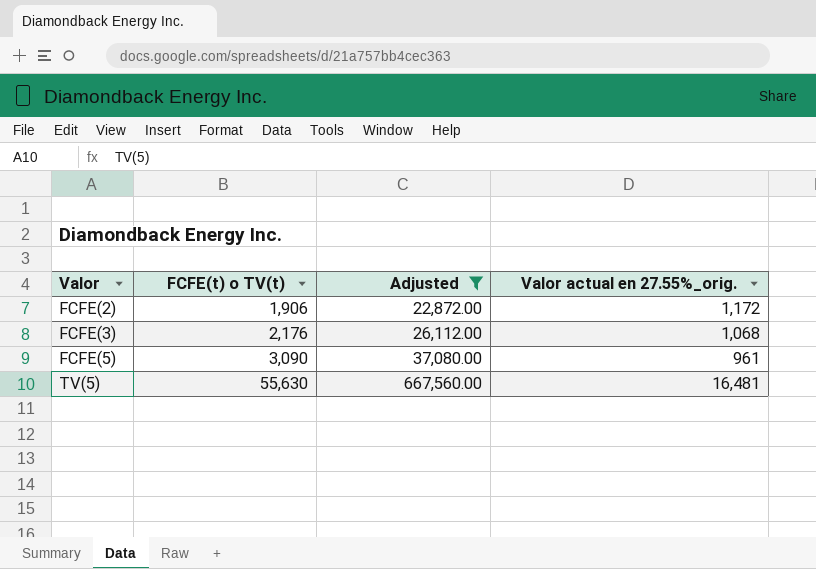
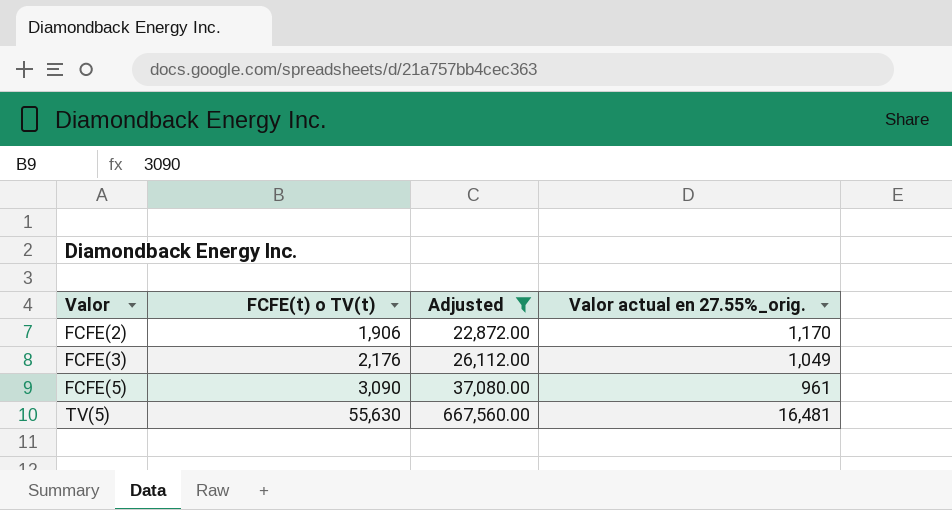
FCFE(2) | Valor actual en 27.55%_orig.: 1,172 -> 1,170
FCFE(3) | Valor actual en 27.55%_orig.: 1,068 -> 1,049

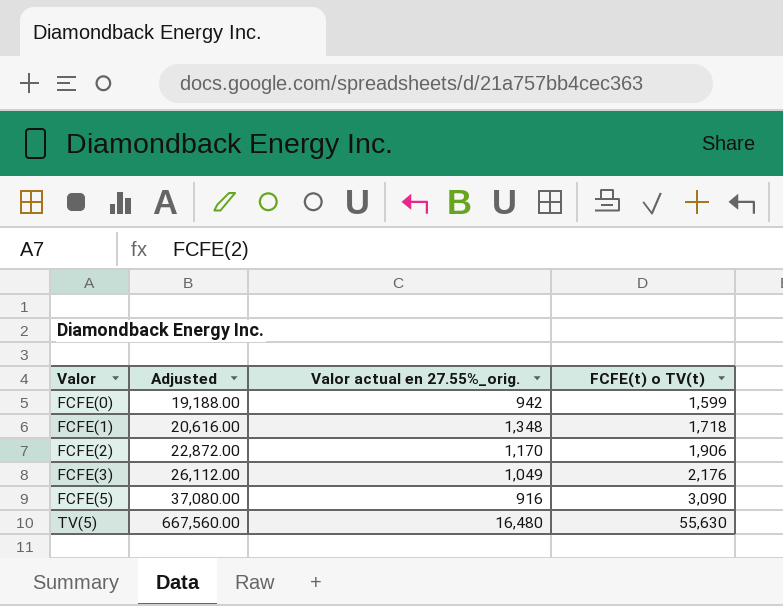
filter: Adjusted >= 22,872.00 -> none
column FCFE(t) o TV(t) | position: 2 -> 4
FCFE(5) | Valor actual en 27.55%_orig.: 961 -> 916
TV(5) | Valor actual en 27.55%_orig.: 16,481 -> 16,480

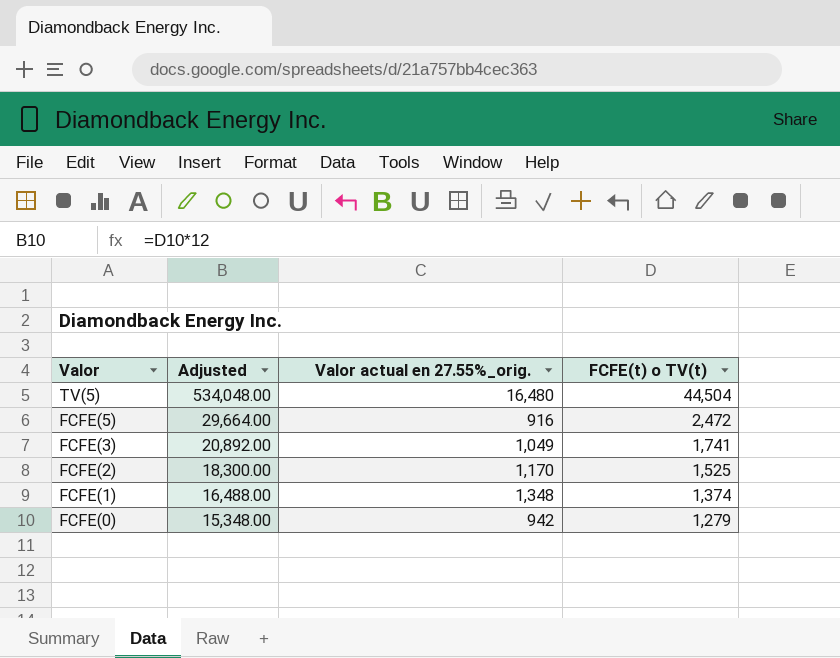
row order: Valor ascending -> Valor descending
TV(5) | Adjusted: 667,560.00 -> 534,048.00
TV(5) | FCFE(t) o TV(t): 55,630 -> 44,504
FCFE(5) | Adjusted: 37,080.00 -> 29,664.00
FCFE(5) | FCFE(t) o TV(t): 3,090 -> 2,472
FCFE(3) | Adjusted: 26,112.00 -> 20,892.00
FCFE(3) | FCFE(t) o TV(t): 2,176 -> 1,741
FCFE(2) | Adjusted: 22,872.00 -> 18,300.00
FCFE(2) | FCFE(t) o TV(t): 1,906 -> 1,525
FCFE(1) | Adjusted: 20,616.00 -> 16,488.00
FCFE(1) | FCFE(t) o TV(t): 1,718 -> 1,374
FCFE(0) | Adjusted: 19,188.00 -> 15,348.00
FCFE(0) | FCFE(t) o TV(t): 1,599 -> 1,279

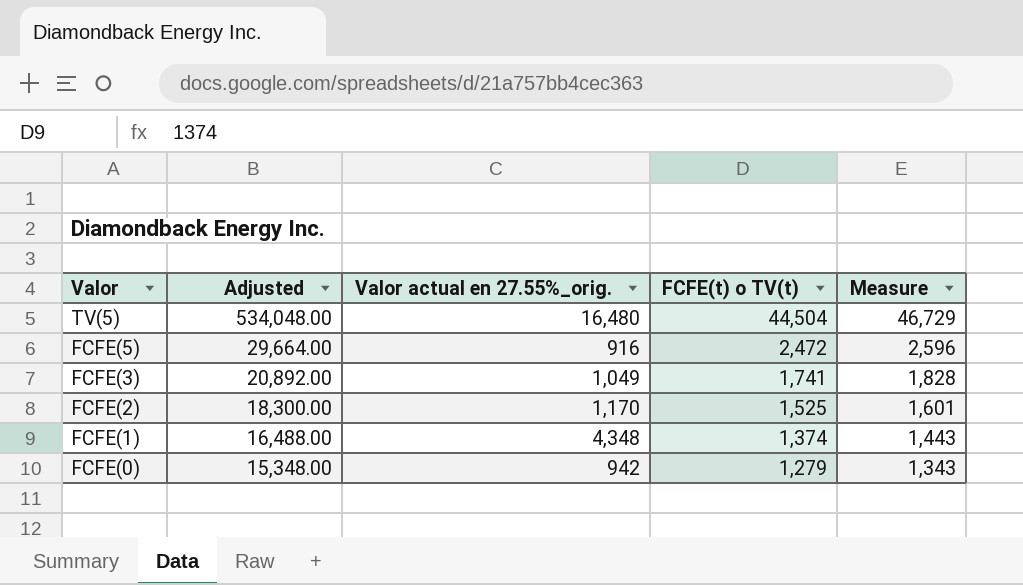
column Measure | formula: none -> [FCFE(t) o TV(t)] * 1.05
FCFE(1) | Valor actual en 27.55%_orig.: 1,348 -> 4,348

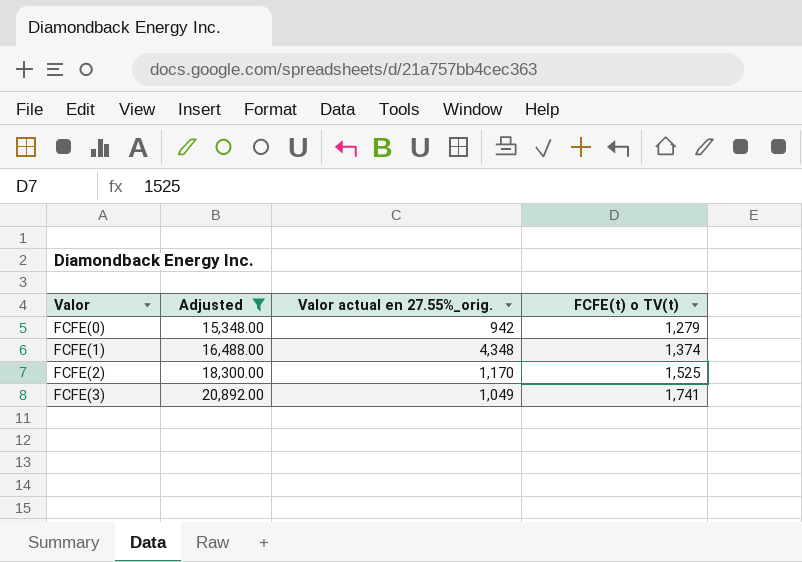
filter: none -> Adjusted <= 20,892.00
row order: Valor descending -> Valor ascending
column Measure | formula: [FCFE(t) o TV(t)] * 1.05 -> none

=-=-=

In the copy, include no pictures; restate the listing above exactly.

▶ SOLUTION TO THE PROBLEM:
FCFE(2) | Valor actual en 27.55%_orig.: 1,172 -> 1,170
FCFE(3) | Valor actual en 27.55%_orig.: 1,068 -> 1,049

filter: Adjusted >= 22,872.00 -> none
column FCFE(t) o TV(t) | position: 2 -> 4
FCFE(5) | Valor actual en 27.55%_orig.: 961 -> 916
TV(5) | Valor actual en 27.55%_orig.: 16,481 -> 16,480

row order: Valor ascending -> Valor descending
TV(5) | Adjusted: 667,560.00 -> 534,048.00
TV(5) | FCFE(t) o TV(t): 55,630 -> 44,504
FCFE(5) | Adjusted: 37,080.00 -> 29,664.00
FCFE(5) | FCFE(t) o TV(t): 3,090 -> 2,472
FCFE(3) | Adjusted: 26,112.00 -> 20,892.00
FCFE(3) | FCFE(t) o TV(t): 2,176 -> 1,741
FCFE(2) | Adjusted: 22,872.00 -> 18,300.00
FCFE(2) | FCFE(t) o TV(t): 1,906 -> 1,525
FCFE(1) | Adjusted: 20,616.00 -> 16,488.00
FCFE(1) | FCFE(t) o TV(t): 1,718 -> 1,374
FCFE(0) | Adjusted: 19,188.00 -> 15,348.00
FCFE(0) | FCFE(t) o TV(t): 1,599 -> 1,279

column Measure | formula: none -> [FCFE(t) o TV(t)] * 1.05
FCFE(1) | Valor actual en 27.55%_orig.: 1,348 -> 4,348

filter: none -> Adjusted <= 20,892.00
row order: Valor descending -> Valor ascending
column Measure | formula: [FCFE(t) o TV(t)] * 1.05 -> none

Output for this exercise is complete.